■ **YOUR TASK**: Copy the data exactly. Images are the one exception.

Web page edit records
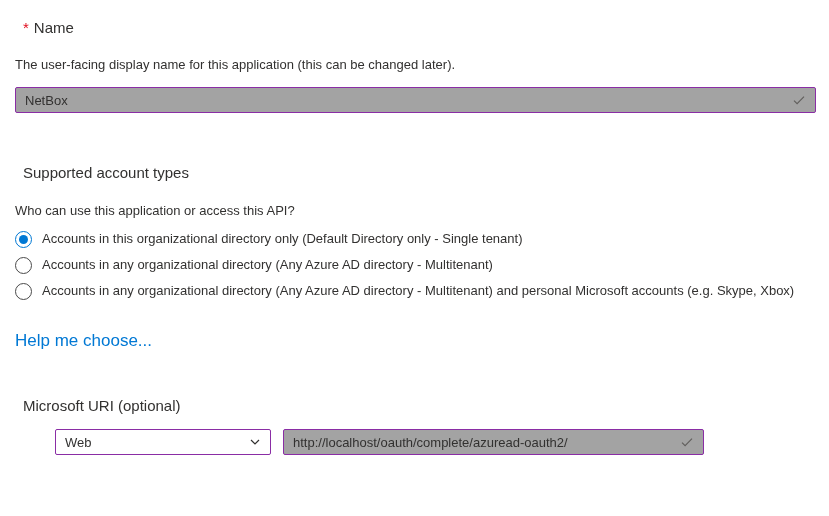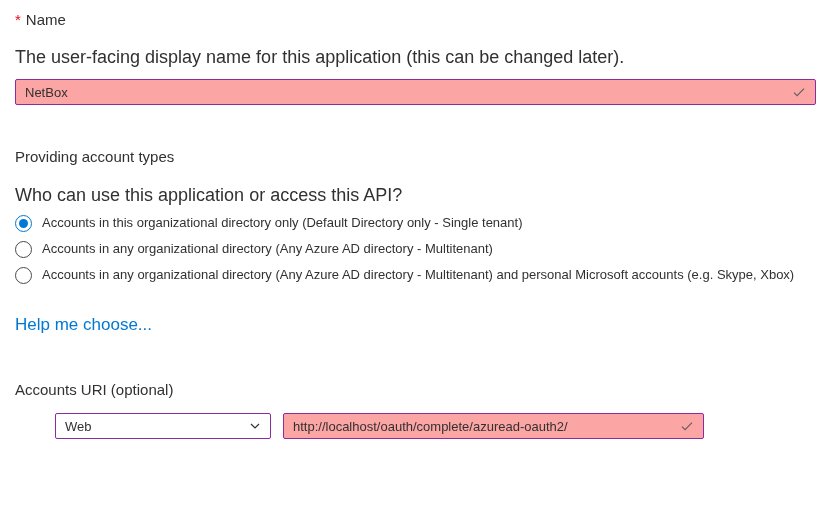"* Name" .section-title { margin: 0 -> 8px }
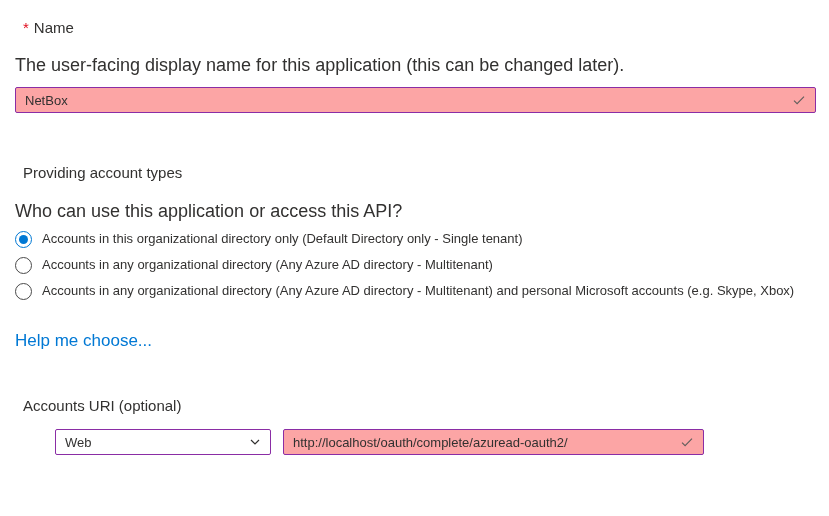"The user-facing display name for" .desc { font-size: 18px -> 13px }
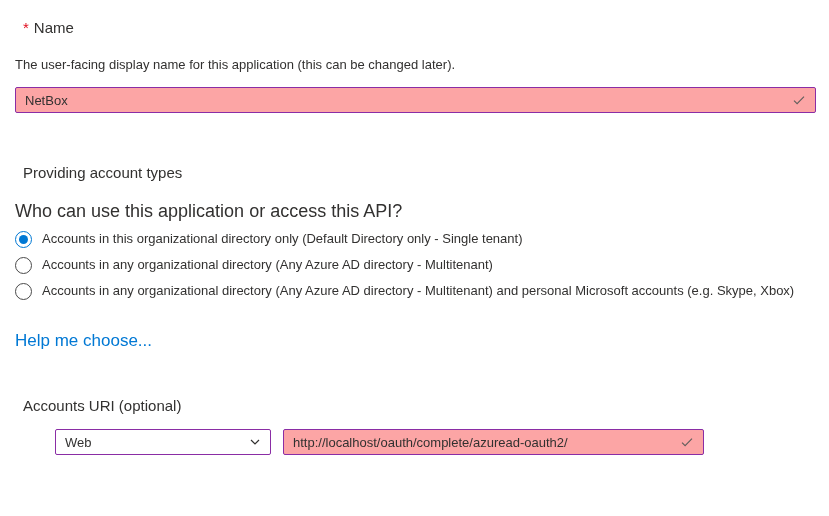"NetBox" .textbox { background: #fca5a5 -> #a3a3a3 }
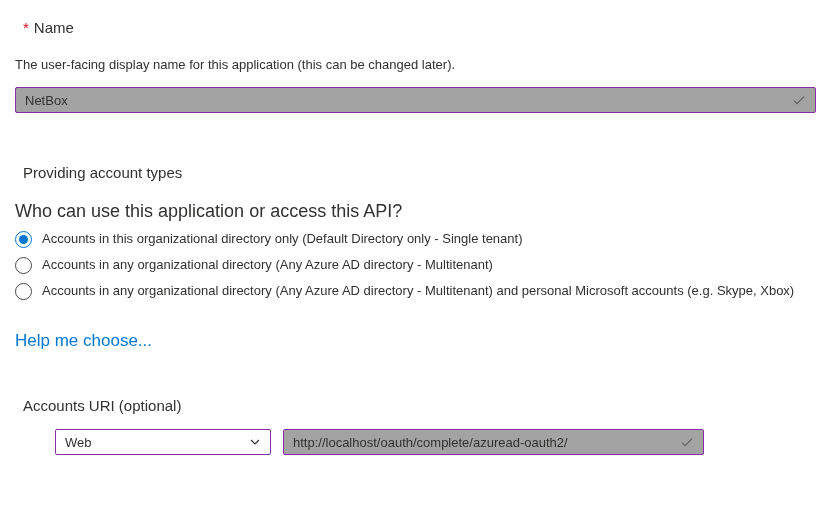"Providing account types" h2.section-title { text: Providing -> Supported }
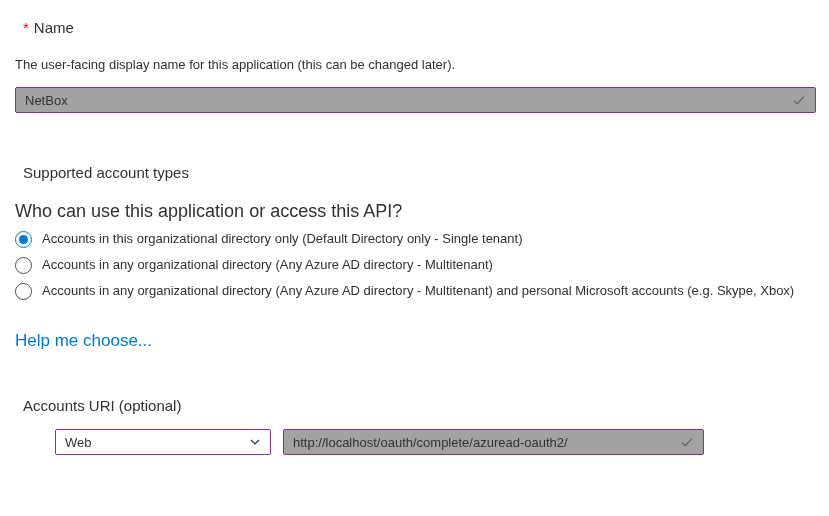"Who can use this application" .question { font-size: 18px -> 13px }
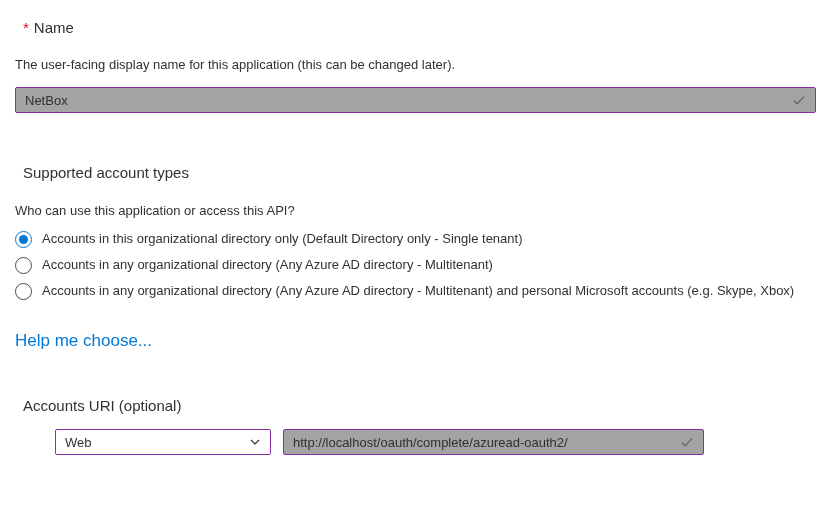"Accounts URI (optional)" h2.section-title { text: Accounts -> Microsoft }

■ **RESPONSE TO THE TASK**:
"* Name" .section-title { margin: 0 -> 8px }
"The user-facing display name for" .desc { font-size: 18px -> 13px }
"NetBox" .textbox { background: #fca5a5 -> #a3a3a3 }
"Providing account types" h2.section-title { text: Providing -> Supported }
"Who can use this application" .question { font-size: 18px -> 13px }
"Accounts URI (optional)" h2.section-title { text: Accounts -> Microsoft }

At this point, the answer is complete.